The firm’s “safety differently” policy focuses on preventing fatalities rather than all accidents however minor.
Ucatt believes the policy could “erode the very foundations of the UK’s health and safety culture.”
UCATT Midlands Regional Secretary, Shaun Lee, said: “Small injuries are not small concerns for workers.
“By neglecting basic safety, we put workers’ health and futures at risk.
“Small injuries can mean significant loss of pay and significant psychological stress for the worker and their family.
“If we don’t have zero tolerance in the work place, then standards will slip and the number of injuries will increase.”
An O’Rourke spokesperson said: “UCATT has not approached us with any concerns regarding “safety differently” and today’s press release is the first time we’ve heard of them.”
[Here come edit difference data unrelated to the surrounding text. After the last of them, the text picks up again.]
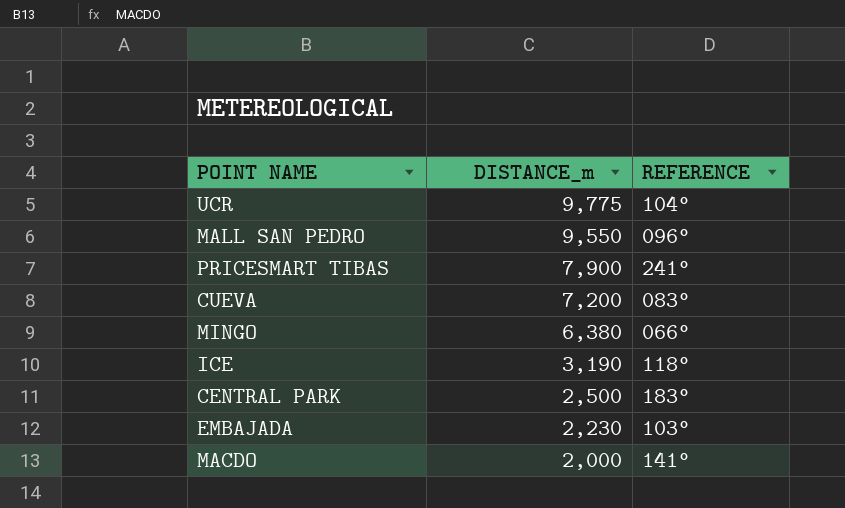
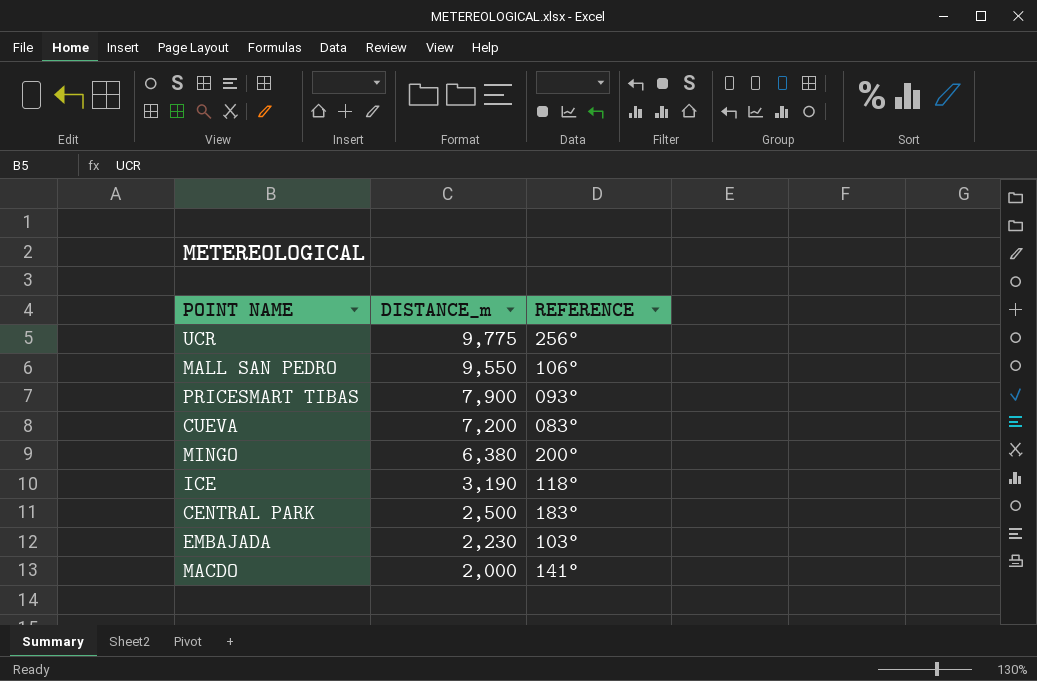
UCR | REFERENCE: 104° -> 256°
MALL SAN PEDRO | REFERENCE: 096° -> 106°
PRICESMART TIBAS | REFERENCE: 241° -> 093°
MINGO | REFERENCE: 066° -> 200°

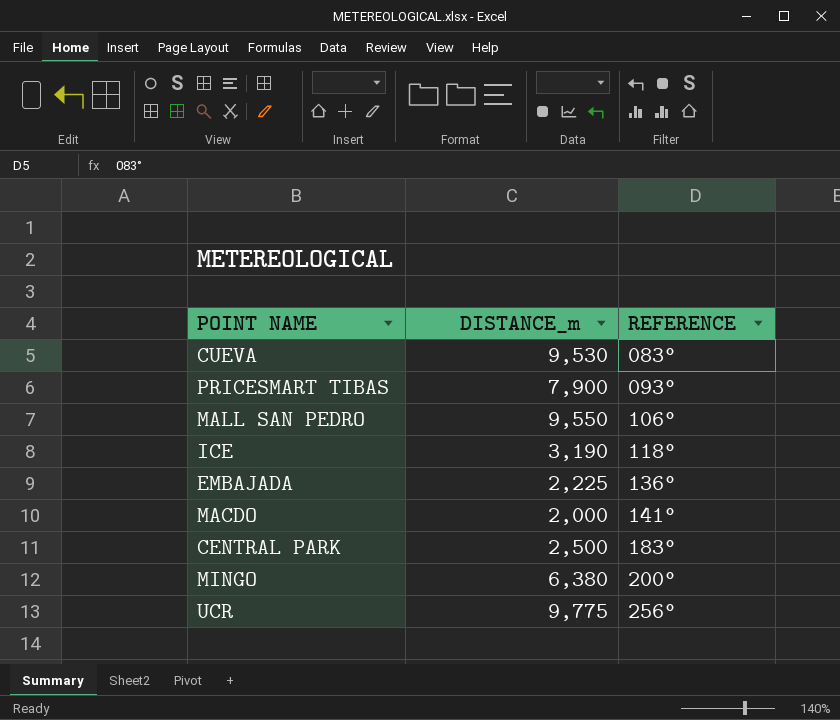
row order: DISTANCE_m descending -> REFERENCE ascending
CUEVA | DISTANCE_m: 7,200 -> 9,530
EMBAJADA | DISTANCE_m: 2,230 -> 2,225
EMBAJADA | REFERENCE: 103° -> 136°

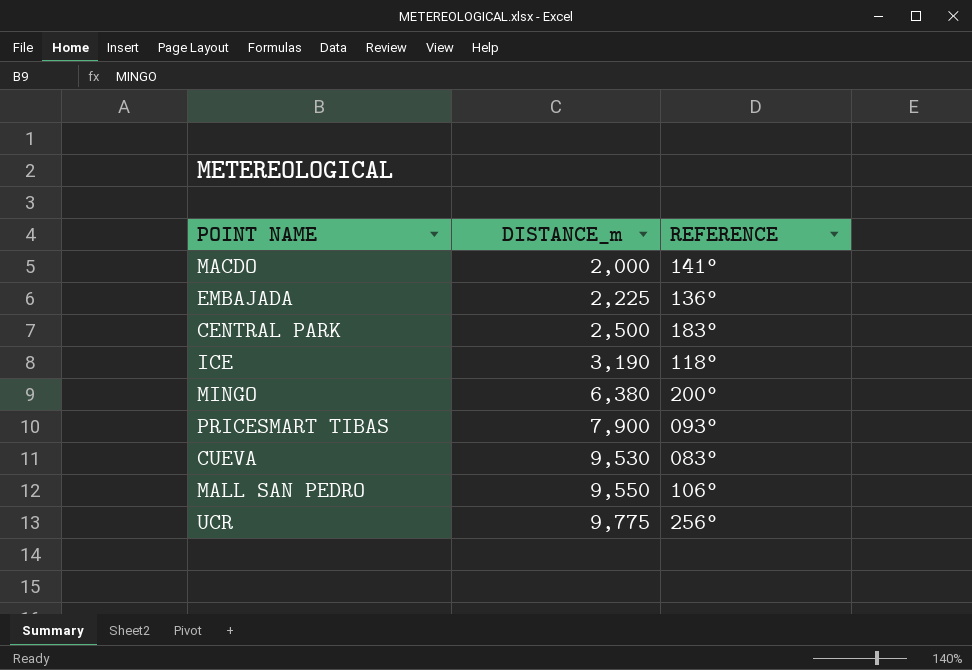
row order: REFERENCE ascending -> DISTANCE_m ascending

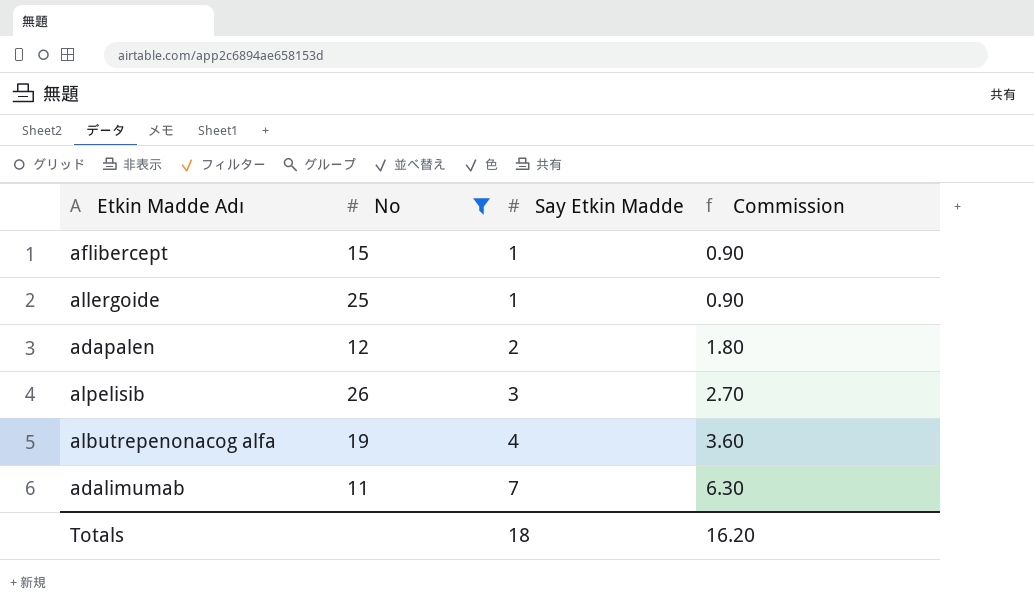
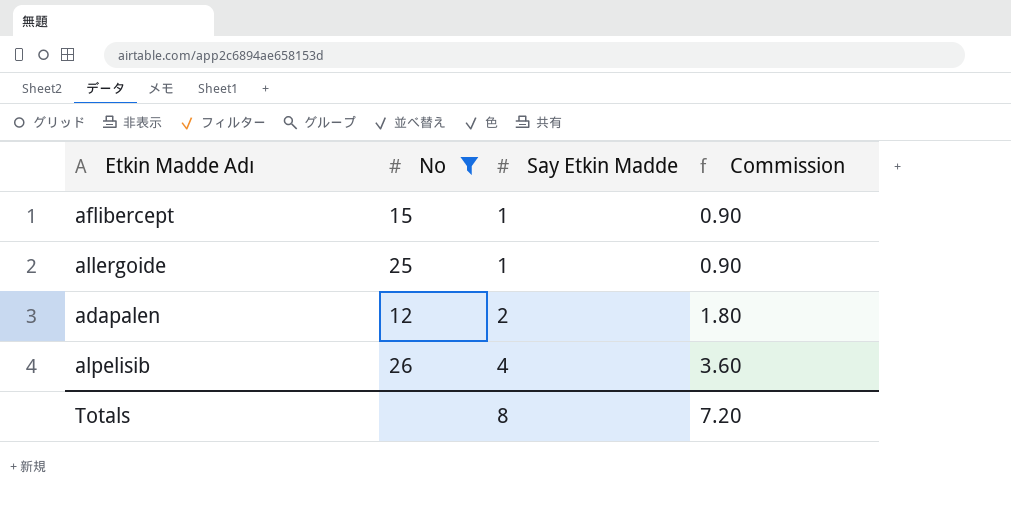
row albutrepenonacog alfa: 19 | 4 | 3.60 -> none
row adalimumab: 11 | 7 | 6.30 -> none
alpelisib | Say Etkin Madde: 3 -> 4
alpelisib | Commission: 2.70 -> 3.60
Totals | Say Etkin Madde: 18 -> 8
Totals | Commission: 16.20 -> 7.20

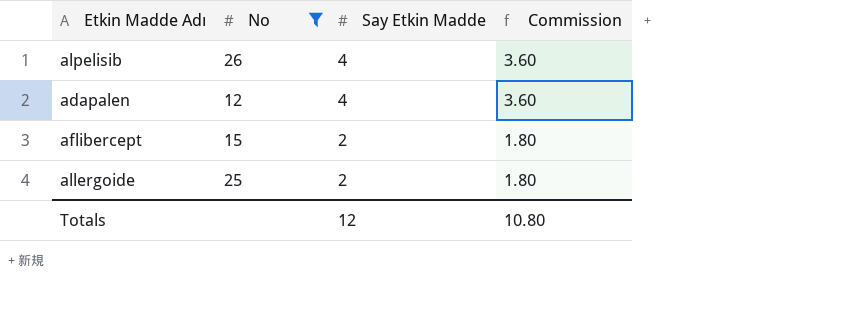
row order: Say Etkin Madde ascending -> Say Etkin Madde descending
adapalen | Say Etkin Madde: 2 -> 4
adapalen | Commission: 1.80 -> 3.60
aflibercept | Say Etkin Madde: 1 -> 2
aflibercept | Commission: 0.90 -> 1.80
allergoide | Say Etkin Madde: 1 -> 2
allergoide | Commission: 0.90 -> 1.80
Totals | Say Etkin Madde: 8 -> 12
Totals | Commission: 7.20 -> 10.80

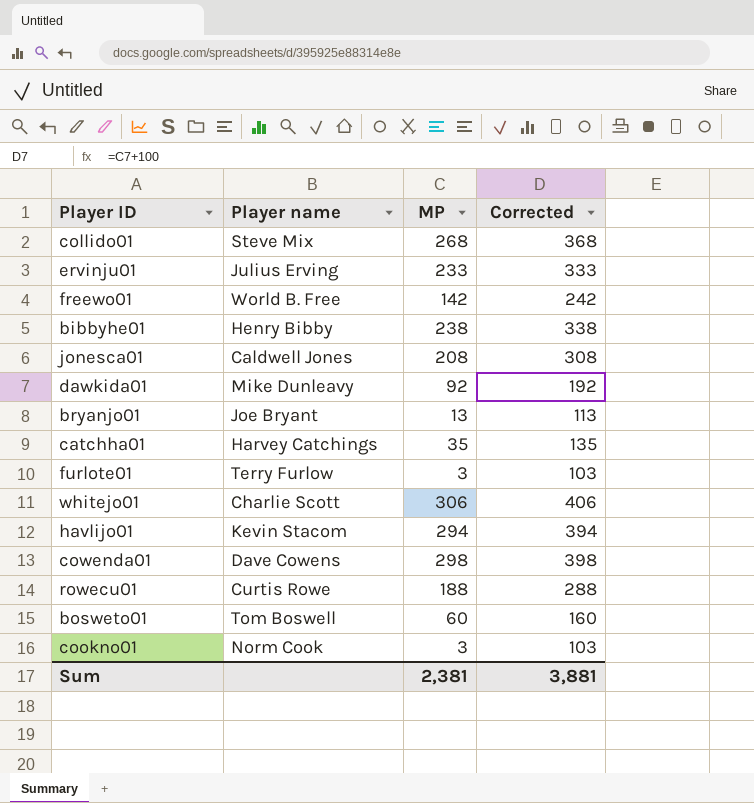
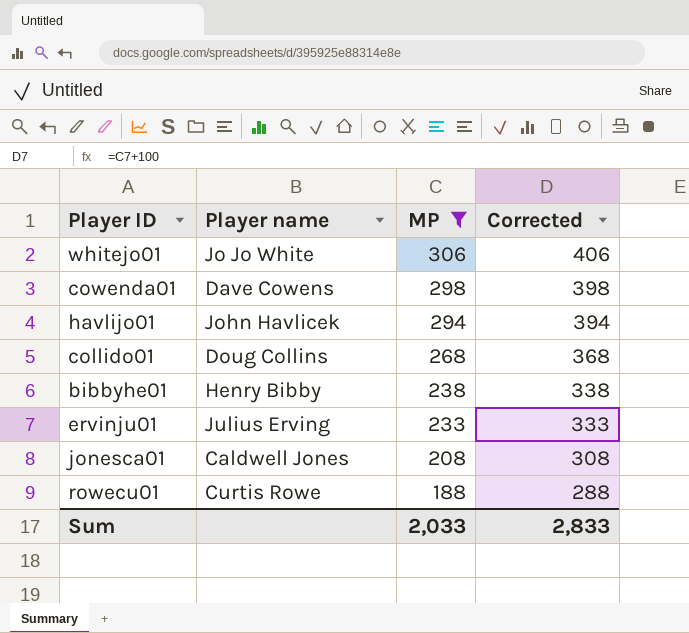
filter: none -> MP >= 188
row order: none -> MP descending
whitejo01 | Player name: Charlie Scott -> Jo Jo White
havlijo01 | Player name: Kevin Stacom -> John Havlicek
collido01 | Player name: Steve Mix -> Doug Collins
Sum | MP: 2,381 -> 2,033
Sum | Corrected: 3,881 -> 2,833

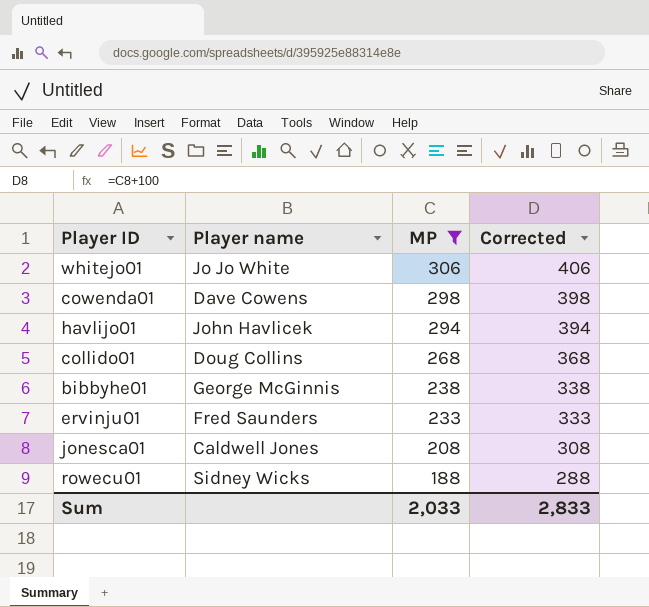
bibbyhe01 | Player name: Henry Bibby -> George McGinnis
ervinju01 | Player name: Julius Erving -> Fred Saunders
rowecu01 | Player name: Curtis Rowe -> Sidney Wicks

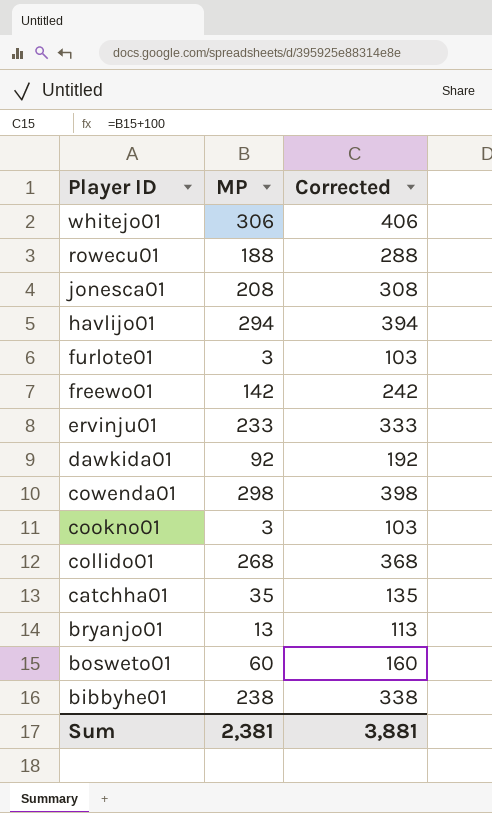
filter: MP >= 188 -> none
row order: MP descending -> Player ID descending
column Player name | position: 2 -> none
Sum | MP: 2,033 -> 2,381
Sum | Corrected: 2,833 -> 3,881

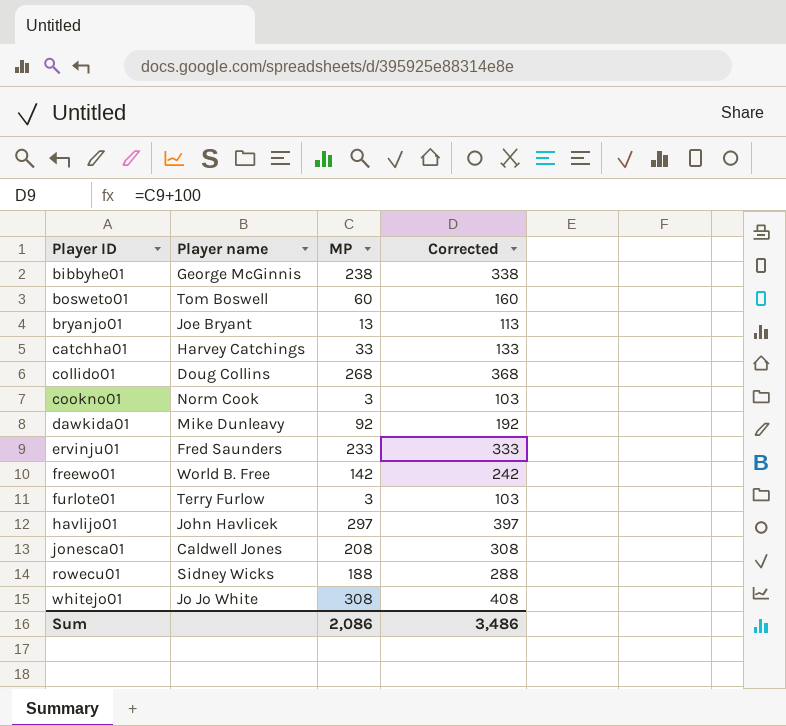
row order: Player ID descending -> Player ID ascending
column Player name | position: none -> 2
row cowenda01: 298 | 398 -> none
catchha01 | MP: 35 -> 33
catchha01 | Corrected: 135 -> 133
havlijo01 | MP: 294 -> 297
havlijo01 | Corrected: 394 -> 397
whitejo01 | MP: 306 -> 308
whitejo01 | Corrected: 406 -> 408
Sum | MP: 2,381 -> 2,086
Sum | Corrected: 3,881 -> 3,486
Safety differently is being driven by Group’s Health and Safety Director John Green who has seen the success it enjoyed in Australia.
The spokesperson said: “There’s a focus at many organisations on low-consequence events, like twisted ankles, in the belief that they prevented high-consequence events.
“In other words, the prevention of all harm means the prevention of serious harm. We do not believe that is true.
“There is no correlation between the number of times people twist their ankle and whether or not someone’s going to get killed by falling from height, for example.”
Former Vinci health and safety director Andy Sneddon is joining O’Rourke next month to head up safety across Europe.
The spokesperson added: “There’s also a new emphasis on seeing Laing O’Rourke’s own people as the solution to health and safety challenges by involving them in deciding how hazardous work should be approached.
“Instead of being all paperwork and process, we want health and safety to be at the very core of what we do – and how we do it. In other words, safety is an ethical responsibility not a bureaucratic activity.
“It’s not a question of saying everything we’ve done in the past was wrong – it absolutely isn’t. We wouldn’t be where we are now without it.
“It’s about building on that foundation with a new approach that will take us in the direction we want to go.”